030-033_Ind Brasil Coreia_211_CEssa, aliás, é uma das preocupações da pesquisa de Daniel Fink. Também como resultado de seu doutorado, ele se dedica a esquadrinhar as colaborações científicas entre o Brasil e a Coreia. O primeiro artigo em coautoria de pesquisadores dos dois países foi publicado em 1991 e, até 2000, não mais do que 10 papers com autores brasileiros e sul-coreanos eram publicados por ano. Em 2011 o número chegou a 72 artigos. As colaborações foram impulsionadas de duas maneiras diferentes. A principal é a inserção de grupos de pesquisa brasileiros e sul-coreanos em grandes colaborações internacionais, em geral lideradas por norte-americanos. A segunda delas é composta por colaborações bilaterais, formadas pelo interesse de pesquisadores dos dois países em trabalharem juntos. Grupos da Universidade de São Paulo se destacam em todo tipo de colaboração, mas nas bilaterais há uma frequência maior de grupos da Universidade Estadual de Campinas (Unicamp), em áreas como química e ciências de materiais. “As colaborações bilaterais ocorrem quando há excelência dos dois lados. Já as colaborações multilaterais podem atingir áreas em que os dois países ainda buscam se consolidar e se associam a pesquisadores de um terceiro país, em geral os Estados Unidos, para ganhar experiência”, afirma o pesquisador. Uma colaboração recente envolveu o grupo do físico Marcelo Knobel, professor da Unicamp, que trocou amostras e dados com pesquisadores da Universidade Nacional de Changwon, em artigos sobre nanoestruturas magnéticas publicados no Journal of the Korean Physical Society. A ponte entre o Brasil e a Coreia, nesse caso, foi o indiano Surender Kumar Charma, que fez seu pós-doutoramento no grupo de Knobel entre 2007 e 2011 com bolsa da FAPESP, e tinha vínculos com os sul-coreanos. “É uma área em que os dois países têm tradição”, diz Knobel, que já publicou outros artigos em colaboração com pesquisadores da Coreia do Sul. “Creio que a tendência é ter cada vez mais colaborações, não só pela clara presença coreana aqui no Brasil como também pela importância crescente dos dois países no cenário mundial da ciência.”
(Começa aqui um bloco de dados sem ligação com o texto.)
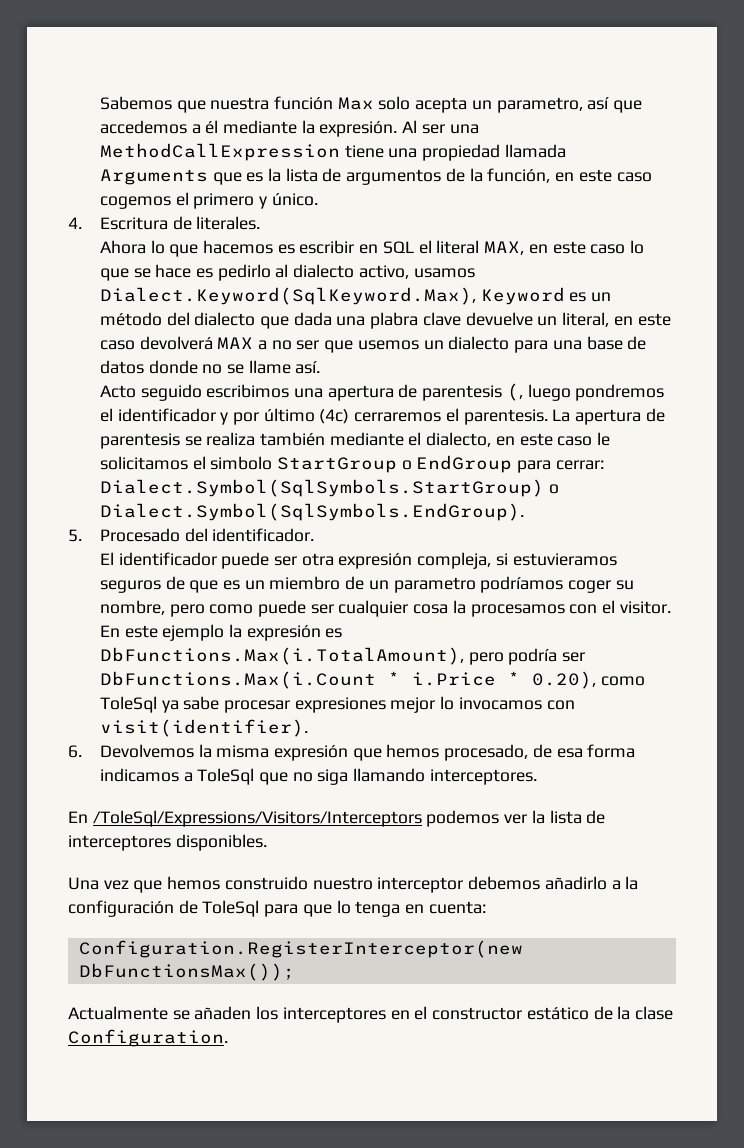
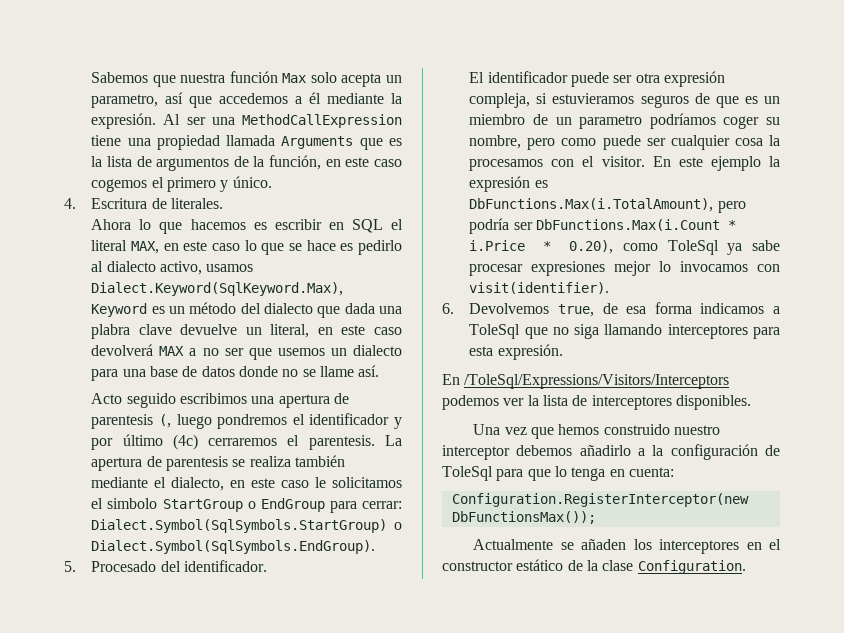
- 6. Devolvemos la misma expresión que hemos procesado, de esa forma indicamos a ToleSql que no siga llamando interceptores.
+ 6. Devolvemos true, de esa forma indicamos a ToleSql que no siga llamando interceptores para esta expresión.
As colaborações entre brasileiros e sul-coreanos envolvendo grandes empresas ainda não tiveram impacto na produção científica dos dois países. “A Samsung, por exemplo, tem um laboratório dentro da Unicamp, mas o impacto é pequeno na geração de artigos”, diz Daniel Fink. Marcelo Knobel lembra que a presença de empresas coreanas no Brasil ainda é recente e ressalta que nem tudo o que é pesquisado vai para a empresa. “Os laboratórios, como o da Samsung na Unicamp, estão se estabelecendo, e os resultados demoram um tempo para acontecer, não são imediatos”, afirma. Existe uma tendência de intensificar as relações entre a ciência dos dois países a partir de pequenas e médias empresas sul-coreanas, observa Fink. Um exemplo é a HT Micron, joint-venture brasileira e coreana de encapsulamento de chips que abriu uma fábrica na cidade gaúcha de São Leopoldo, aproveitando incentivos fiscais. “Eles se comprometeram em investir 5% em pesquisa e desenvolvimento, sendo que 1% vai para uma universidade, a Unisinos, na criação de um instituto de semicondutores”, diz Fink. O interesse da Coreia no Brasil deve estimular esse tipo de aliança nos próximos anos, afirma o pesquisador.

Formado em engenharia elétrica pela Pontifícia Universidade Católica do Rio Grande do Sul, Daniel Fink mudou-se para a Coreia do Sul em 2006, ao obter uma bolsa oferecida pelo Kaist. “Há uma carência enorme de brasileiros nas universidades coreanas e fui um dos primeiros a vir”, afirma ele, que já no mestrado iniciou uma linha de pesquisa comparando os sistemas de tecnologia do Brasil e da Coreia. Em 2007 escreveu um artigo num jornal local falando das oportunidades para empresas e pesquisadores coreanos com a implantação da TV digital no Brasil. O embaixador brasileiro em Seul chamou-o para conversar e desse contato surgiu um convite para se tornar assessor em ciência e tecnologia na embaixada. Nos próximos meses, ele e pesquisadores sul-coreanos de seu grupo virão ao Brasil entrevistar cientistas brasileiros com colaborações com colegas da Coreia do Sul para investigar a dinâmica dessas parcerias.